(Change detection data)
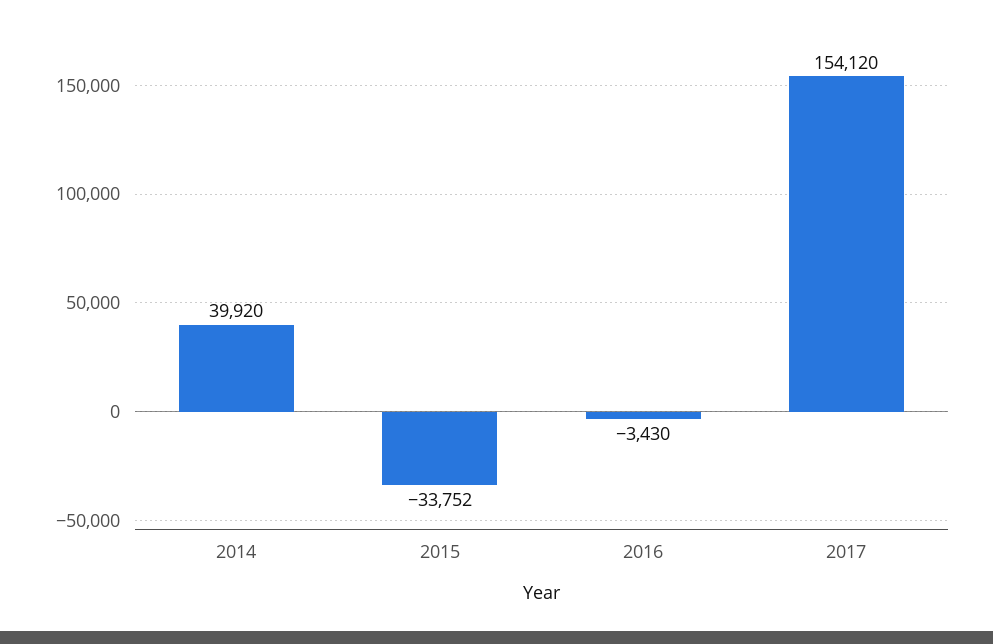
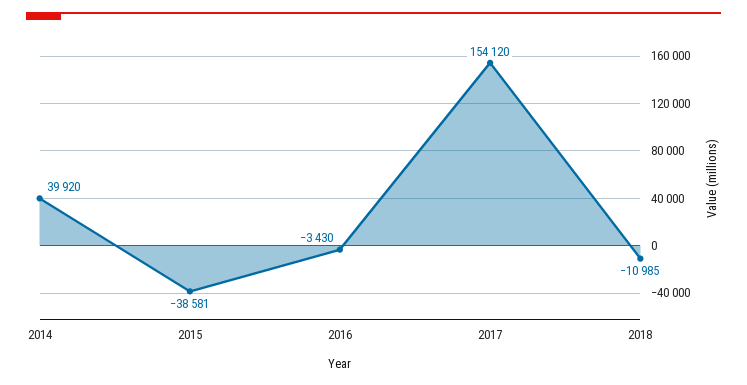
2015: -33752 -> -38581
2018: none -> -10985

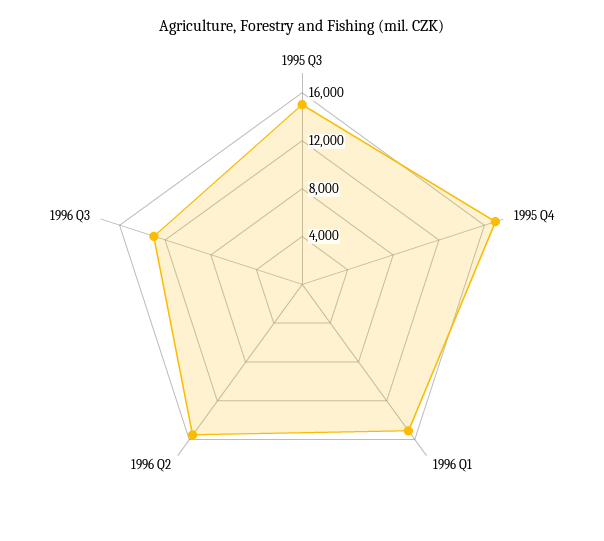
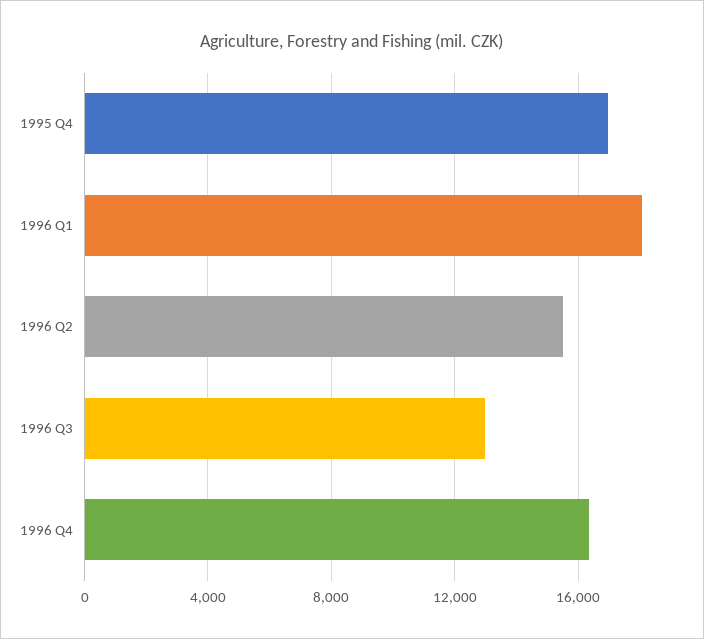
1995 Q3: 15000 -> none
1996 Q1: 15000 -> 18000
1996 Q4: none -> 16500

What the task requires:
All of the data above needs to be retyped exactly, with the pictures removed.

Problem solution:
2015: -33752 -> -38581
2018: none -> -10985

1995 Q3: 15000 -> none
1996 Q1: 15000 -> 18000
1996 Q4: none -> 16500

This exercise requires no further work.